(Saved data entries)

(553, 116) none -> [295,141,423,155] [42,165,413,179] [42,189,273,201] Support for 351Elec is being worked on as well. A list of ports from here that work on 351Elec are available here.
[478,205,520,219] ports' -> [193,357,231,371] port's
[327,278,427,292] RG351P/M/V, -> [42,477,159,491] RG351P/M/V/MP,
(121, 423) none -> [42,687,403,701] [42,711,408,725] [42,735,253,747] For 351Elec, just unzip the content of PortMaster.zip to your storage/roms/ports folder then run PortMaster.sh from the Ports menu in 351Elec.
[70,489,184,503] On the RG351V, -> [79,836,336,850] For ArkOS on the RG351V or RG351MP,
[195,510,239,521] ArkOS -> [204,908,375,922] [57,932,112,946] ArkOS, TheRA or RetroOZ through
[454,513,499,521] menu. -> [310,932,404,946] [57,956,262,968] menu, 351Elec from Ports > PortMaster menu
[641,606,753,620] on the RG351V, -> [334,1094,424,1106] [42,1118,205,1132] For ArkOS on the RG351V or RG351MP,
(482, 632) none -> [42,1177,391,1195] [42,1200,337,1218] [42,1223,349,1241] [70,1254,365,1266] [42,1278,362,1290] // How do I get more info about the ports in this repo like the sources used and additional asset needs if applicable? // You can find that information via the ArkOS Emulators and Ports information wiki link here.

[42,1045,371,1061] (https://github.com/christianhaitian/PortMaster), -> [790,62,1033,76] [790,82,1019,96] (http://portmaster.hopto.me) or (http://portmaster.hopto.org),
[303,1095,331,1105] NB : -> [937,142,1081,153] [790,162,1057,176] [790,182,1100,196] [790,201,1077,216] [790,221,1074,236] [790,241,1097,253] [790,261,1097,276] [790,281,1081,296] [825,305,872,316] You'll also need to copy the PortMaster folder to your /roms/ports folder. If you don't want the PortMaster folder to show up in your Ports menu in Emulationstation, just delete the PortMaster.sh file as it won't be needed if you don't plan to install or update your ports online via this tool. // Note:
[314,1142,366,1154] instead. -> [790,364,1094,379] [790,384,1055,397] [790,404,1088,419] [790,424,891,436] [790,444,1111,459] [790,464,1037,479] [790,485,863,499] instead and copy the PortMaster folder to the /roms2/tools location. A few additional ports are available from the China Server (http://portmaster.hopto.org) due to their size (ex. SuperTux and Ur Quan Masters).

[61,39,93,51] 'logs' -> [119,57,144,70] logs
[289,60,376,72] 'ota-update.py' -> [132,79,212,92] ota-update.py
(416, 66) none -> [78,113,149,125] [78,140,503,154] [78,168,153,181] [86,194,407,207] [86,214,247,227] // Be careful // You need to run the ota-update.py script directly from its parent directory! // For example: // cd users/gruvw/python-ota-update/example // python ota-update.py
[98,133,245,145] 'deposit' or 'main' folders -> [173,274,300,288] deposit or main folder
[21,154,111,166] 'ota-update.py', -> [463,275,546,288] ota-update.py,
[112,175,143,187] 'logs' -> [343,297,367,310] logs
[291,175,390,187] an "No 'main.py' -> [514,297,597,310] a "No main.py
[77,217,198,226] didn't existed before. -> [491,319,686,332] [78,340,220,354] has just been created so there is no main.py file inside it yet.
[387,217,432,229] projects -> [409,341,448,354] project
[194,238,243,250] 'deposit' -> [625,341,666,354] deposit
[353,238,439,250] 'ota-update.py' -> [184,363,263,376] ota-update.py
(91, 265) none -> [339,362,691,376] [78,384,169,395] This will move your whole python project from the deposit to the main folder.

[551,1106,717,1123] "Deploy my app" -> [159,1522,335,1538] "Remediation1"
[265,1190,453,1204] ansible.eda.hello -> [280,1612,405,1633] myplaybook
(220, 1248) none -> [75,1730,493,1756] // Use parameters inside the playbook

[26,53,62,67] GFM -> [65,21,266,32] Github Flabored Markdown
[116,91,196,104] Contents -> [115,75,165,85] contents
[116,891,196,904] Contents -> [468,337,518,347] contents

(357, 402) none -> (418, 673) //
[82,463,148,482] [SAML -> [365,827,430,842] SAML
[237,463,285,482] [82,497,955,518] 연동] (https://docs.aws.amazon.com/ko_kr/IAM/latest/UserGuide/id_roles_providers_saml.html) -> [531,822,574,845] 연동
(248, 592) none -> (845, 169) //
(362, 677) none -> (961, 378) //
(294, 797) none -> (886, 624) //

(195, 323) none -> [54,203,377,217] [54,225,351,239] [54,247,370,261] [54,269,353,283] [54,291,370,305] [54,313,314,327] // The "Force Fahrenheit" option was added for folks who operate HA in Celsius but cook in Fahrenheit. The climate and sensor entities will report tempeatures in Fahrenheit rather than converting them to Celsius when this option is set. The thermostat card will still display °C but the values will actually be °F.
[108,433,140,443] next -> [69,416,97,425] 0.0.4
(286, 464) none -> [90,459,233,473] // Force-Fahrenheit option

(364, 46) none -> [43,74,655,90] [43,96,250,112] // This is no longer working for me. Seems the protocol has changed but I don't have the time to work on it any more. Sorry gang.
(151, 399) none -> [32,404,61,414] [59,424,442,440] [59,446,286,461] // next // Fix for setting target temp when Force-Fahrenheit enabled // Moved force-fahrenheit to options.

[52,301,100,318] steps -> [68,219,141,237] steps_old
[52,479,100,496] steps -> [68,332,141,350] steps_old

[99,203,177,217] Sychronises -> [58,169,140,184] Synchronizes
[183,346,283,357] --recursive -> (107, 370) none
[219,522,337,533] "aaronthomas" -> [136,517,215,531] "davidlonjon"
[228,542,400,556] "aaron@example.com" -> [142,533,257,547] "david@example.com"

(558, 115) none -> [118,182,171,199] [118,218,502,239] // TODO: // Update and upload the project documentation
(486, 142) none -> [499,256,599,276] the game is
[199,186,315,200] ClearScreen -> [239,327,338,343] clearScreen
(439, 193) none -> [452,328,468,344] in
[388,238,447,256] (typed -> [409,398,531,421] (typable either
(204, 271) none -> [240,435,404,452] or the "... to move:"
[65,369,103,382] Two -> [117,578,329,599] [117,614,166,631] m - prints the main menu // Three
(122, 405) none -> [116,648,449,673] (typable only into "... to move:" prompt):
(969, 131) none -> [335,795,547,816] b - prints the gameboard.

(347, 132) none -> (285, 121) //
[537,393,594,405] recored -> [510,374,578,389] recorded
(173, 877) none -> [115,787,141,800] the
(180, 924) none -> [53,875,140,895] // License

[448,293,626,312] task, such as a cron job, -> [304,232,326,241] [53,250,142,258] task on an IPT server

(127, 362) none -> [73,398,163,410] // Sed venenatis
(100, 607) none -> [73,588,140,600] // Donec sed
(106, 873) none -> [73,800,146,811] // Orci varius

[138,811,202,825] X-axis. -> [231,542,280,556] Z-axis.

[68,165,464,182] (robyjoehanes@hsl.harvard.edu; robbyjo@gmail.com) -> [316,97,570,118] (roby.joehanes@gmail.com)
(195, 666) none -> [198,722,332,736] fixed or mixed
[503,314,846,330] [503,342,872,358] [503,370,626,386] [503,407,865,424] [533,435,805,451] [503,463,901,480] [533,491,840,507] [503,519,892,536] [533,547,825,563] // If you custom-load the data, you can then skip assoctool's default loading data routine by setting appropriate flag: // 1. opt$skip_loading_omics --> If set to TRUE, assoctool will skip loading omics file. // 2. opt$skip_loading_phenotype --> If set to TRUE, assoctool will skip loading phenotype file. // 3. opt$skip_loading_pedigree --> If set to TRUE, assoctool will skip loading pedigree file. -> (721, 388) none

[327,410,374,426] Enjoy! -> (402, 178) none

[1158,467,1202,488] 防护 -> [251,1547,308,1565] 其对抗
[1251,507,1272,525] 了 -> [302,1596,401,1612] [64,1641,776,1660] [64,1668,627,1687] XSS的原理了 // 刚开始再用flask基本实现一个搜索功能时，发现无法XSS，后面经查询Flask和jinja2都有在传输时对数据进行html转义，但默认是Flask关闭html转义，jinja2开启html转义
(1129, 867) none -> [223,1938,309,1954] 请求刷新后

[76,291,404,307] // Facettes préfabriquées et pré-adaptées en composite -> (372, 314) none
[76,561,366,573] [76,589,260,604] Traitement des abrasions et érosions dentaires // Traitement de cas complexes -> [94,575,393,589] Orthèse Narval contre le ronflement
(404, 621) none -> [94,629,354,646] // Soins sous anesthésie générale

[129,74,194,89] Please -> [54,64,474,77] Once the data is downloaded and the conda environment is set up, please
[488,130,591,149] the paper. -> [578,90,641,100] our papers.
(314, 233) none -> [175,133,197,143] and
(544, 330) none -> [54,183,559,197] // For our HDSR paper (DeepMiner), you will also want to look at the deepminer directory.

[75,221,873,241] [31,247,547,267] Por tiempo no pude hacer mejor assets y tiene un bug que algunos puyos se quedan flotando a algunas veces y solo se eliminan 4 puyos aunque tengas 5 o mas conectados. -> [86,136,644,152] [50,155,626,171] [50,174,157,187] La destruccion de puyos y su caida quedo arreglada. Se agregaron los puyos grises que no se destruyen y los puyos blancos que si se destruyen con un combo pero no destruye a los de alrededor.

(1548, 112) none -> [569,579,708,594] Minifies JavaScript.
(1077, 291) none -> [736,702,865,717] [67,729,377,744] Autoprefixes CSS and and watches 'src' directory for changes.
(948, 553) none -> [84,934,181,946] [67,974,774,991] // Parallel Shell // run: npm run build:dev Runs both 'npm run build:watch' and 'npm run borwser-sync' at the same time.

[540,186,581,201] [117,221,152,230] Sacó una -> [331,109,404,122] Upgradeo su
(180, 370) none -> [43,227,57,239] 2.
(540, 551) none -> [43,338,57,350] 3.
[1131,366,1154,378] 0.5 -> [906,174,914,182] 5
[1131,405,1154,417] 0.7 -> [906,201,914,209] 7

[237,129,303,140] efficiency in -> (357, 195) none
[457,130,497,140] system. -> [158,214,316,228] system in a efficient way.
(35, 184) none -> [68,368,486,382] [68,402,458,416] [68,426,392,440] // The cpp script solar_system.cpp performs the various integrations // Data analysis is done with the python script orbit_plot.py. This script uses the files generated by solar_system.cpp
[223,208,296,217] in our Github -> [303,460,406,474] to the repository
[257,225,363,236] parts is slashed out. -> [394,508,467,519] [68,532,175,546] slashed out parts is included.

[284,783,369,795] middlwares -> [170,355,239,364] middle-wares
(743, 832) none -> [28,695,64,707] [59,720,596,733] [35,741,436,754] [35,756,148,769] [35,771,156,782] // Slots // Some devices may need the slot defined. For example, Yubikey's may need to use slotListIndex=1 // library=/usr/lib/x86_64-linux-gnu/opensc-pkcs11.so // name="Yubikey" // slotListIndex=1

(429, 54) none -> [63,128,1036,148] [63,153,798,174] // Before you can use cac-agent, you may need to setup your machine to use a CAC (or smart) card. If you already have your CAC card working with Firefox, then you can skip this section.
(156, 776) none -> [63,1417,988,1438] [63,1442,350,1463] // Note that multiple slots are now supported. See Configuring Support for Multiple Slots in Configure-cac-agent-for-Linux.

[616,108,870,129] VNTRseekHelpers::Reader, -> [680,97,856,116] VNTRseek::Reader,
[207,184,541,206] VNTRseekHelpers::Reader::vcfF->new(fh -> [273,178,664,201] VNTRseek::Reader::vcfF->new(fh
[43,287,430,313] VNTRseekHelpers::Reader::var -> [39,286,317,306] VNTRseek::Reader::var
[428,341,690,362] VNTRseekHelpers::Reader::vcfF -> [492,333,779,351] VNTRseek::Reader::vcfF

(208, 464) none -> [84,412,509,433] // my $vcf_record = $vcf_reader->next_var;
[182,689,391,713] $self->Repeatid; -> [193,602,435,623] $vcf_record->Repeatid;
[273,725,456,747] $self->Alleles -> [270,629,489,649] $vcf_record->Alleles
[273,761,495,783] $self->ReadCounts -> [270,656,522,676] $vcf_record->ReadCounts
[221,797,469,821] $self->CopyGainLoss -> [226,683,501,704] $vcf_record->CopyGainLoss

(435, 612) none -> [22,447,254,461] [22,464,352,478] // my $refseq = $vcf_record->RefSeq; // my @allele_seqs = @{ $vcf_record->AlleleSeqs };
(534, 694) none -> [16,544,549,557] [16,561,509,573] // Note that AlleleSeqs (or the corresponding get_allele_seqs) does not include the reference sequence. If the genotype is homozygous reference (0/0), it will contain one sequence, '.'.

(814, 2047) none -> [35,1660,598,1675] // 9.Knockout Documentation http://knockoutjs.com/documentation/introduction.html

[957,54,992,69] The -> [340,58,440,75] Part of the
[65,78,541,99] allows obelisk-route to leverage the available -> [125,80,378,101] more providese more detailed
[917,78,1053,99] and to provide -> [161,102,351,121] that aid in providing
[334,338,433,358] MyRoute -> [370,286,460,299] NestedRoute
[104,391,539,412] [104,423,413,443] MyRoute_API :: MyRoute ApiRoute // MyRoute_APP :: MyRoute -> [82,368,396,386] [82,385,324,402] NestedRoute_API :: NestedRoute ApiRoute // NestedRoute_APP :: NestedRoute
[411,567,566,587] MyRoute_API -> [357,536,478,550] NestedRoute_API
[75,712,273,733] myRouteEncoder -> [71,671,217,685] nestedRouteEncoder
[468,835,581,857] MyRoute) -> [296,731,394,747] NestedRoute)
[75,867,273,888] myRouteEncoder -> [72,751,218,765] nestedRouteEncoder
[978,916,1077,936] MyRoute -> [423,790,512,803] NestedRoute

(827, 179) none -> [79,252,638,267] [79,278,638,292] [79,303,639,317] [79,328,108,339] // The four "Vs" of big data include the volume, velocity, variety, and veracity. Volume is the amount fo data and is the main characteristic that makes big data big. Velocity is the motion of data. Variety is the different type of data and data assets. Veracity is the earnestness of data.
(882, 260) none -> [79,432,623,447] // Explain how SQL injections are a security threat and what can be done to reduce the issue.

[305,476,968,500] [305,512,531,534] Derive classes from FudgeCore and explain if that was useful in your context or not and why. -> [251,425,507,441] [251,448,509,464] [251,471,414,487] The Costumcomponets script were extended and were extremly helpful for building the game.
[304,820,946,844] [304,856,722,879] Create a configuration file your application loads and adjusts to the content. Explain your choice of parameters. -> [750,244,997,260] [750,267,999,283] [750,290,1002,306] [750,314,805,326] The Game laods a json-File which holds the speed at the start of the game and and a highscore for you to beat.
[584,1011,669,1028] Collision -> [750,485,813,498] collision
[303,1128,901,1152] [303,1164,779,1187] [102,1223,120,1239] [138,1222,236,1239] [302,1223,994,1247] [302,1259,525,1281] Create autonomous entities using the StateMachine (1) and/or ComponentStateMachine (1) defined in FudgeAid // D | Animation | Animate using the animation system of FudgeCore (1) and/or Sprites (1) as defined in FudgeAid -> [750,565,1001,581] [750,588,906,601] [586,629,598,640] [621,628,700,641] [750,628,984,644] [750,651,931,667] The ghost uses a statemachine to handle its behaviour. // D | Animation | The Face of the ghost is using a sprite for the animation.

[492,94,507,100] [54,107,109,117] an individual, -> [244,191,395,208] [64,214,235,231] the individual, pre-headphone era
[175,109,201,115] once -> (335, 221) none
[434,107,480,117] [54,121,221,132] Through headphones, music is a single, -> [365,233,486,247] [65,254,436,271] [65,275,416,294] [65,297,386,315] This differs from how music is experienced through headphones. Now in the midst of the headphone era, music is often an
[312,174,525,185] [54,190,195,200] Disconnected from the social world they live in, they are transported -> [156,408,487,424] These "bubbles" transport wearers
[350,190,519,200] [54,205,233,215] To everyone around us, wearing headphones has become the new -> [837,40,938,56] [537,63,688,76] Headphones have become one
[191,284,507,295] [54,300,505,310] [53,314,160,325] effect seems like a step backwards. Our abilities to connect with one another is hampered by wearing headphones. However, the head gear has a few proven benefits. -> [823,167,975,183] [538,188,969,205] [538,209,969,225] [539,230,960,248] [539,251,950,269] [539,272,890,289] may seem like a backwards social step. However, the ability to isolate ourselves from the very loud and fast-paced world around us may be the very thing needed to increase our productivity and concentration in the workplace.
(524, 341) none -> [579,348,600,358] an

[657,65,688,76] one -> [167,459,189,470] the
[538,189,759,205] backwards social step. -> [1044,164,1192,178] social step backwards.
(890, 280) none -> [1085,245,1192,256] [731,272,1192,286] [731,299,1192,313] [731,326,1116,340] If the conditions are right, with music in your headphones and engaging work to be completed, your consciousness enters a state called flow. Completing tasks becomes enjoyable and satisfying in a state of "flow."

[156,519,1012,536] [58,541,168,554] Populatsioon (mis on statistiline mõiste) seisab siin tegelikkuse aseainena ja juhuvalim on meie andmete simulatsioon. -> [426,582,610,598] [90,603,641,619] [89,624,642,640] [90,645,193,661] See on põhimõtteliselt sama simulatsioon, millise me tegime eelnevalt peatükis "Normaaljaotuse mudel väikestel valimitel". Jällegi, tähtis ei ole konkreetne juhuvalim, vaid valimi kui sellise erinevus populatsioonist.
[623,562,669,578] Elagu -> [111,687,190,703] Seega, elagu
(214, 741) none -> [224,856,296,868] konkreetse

● **What this task involves**: Print again the lines of the entries above that fall between the line holding "-> [316,97,570,118] (roby.joehanes@gmail.com)" and the line holding "(195, 666) none", inclusive, exactly as they stand.

● **Solution for this exercise**:
[68,165,464,182] (robyjoehanes@hsl.harvard.edu; robbyjo@gmail.com) -> [316,97,570,118] (roby.joehanes@gmail.com)
(195, 666) none -> [198,722,332,736] fixed or mixed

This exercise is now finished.